Away from the fire, Chapter 2

He is alone, and so cold! No softness in this cell; it is a room of rock and metal, hard planes and sharp edges. Hard enough to bruise, sharp enough to cut; flung without relief into the bare room, he knows this well. His injuries hurt even worse as another frigid breeze hisses through his window.

Helpless tears streak down his cheeks, and he bites his lip until the blood flows, just to feel the warm burn of new pain. Too quickly, even that fades from soft flame to icy sharpness.

And it's gone, it's all gone. The power; the dizzying intoxication of it, the warm-silk caress of open fire, burning in his mind. He is hollow, empty (nothing but a normal, nothing to distinguish you, nothing to make anyone look twice). It's horrible. It's why he never tried drugs; he already knows what withdrawal feels like.

His hands fumble, knotting around each other; frantic spiders, with no more web. Always, they would curl around the lighter, feel its cool-warm smoothness, feel the flicker of heat and the rush of power, saving him from the cruel cold dark. But it's gone now; they stole it, hid it, robbed him of his everything, robbed him of his own genes.

His fingers scrabble at the wall with a mad single-mindedness that drives him past sleep and despair. Past food and water - but that's not a problem. They have offered him none, not since they shut him in here. How many days ago? Two? Three?

His fingertips are blistered and bleeding, and his movements are driven by desperation, not strength. How many days has it been? Three? Four?

Another nail breaks off, with a pain that would make him cry out, were it not a breath in a hurricane compared to the inescapable agony that had become his entire existence. How many days has it been? Four? Five?

A piece of stone crumbles to the floor, and John clutches it with near-crippled fingers, holding it with the reverence deserved for the most precious of jewels. Caresses the two smoothed sides, planed flat with the hand of man, and the crumbled, jagged curved of the rest, hacked out with the claws of a half-mad mutant. He stopped trying to count the days.

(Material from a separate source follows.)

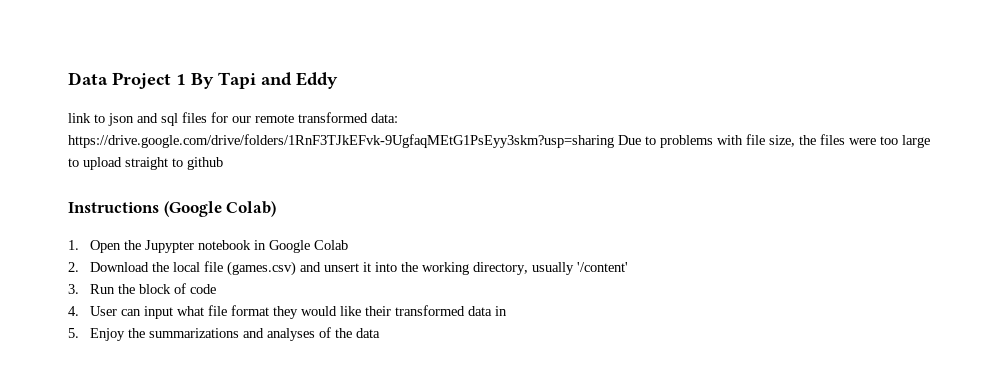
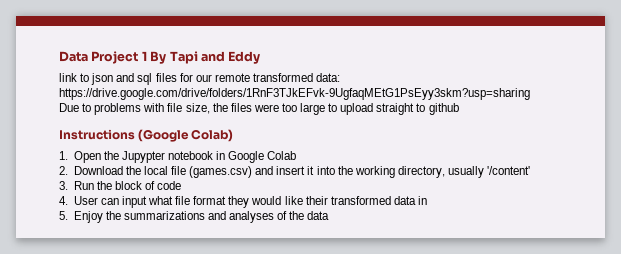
- link to json and sql files for our remote transformed data: https://drive.google.com/drive/folders/1RnF3TJkEFvk-9UgfaqMEtG1PsEyy3skm?usp=sharing Due to problems with file size, the files were too large to upload straight to github
+ link to json and sql files for our remote transformed data: https://drive.google.com/drive/folders/1RnF3TJkEFvk-9UgfaqMEtG1PsEyy3skm?usp=sharing
+ Due to problems with file size, the files were too large to upload straight to github
- 2. Download the local file (games.csv) and unsert it into the working directory, usually '/content'
+ 2. Download the local file (games.csv) and insert it into the working directory, usually '/content'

He crawls over to the bars of his cell. The first touch of stone on metal grates grindingly in the ear, as John scrapes his jewel over his prison. The second touch taps dully and uncertainly, a tiny chink in the thin, cold air. The third touch carries more of need and rage then finesse, and it rings clearly, reverberating like a bell in the silence.

It was the third touch that did it; made the tiny speck of light in the darkness, a light that lit all the fires within him again. He cried out, the ecstasy even sweeter after so long without it. And then it goes, dies away and he is left with hot tears on his cheeks and a whetted craving in his soul.

The fourth touch, he uses: he grabs the spark in an instant, holding it safe in his hands, smiling like a mother with a newborn baby as it slowly, gradually grows, dancing in his palm and in his eyes. He stands, feeling strong once again, more than mortal once again, even though his body shakes from hunger and thirst.

And then he lets it go; like his angry explosions with the police who tried to take them, like his vindictive executions of Magneto's Normal prisoners. But all he throws it against is a cold stone wall, and he flees from there, fear sour in his mouth and remorse acid in his soul.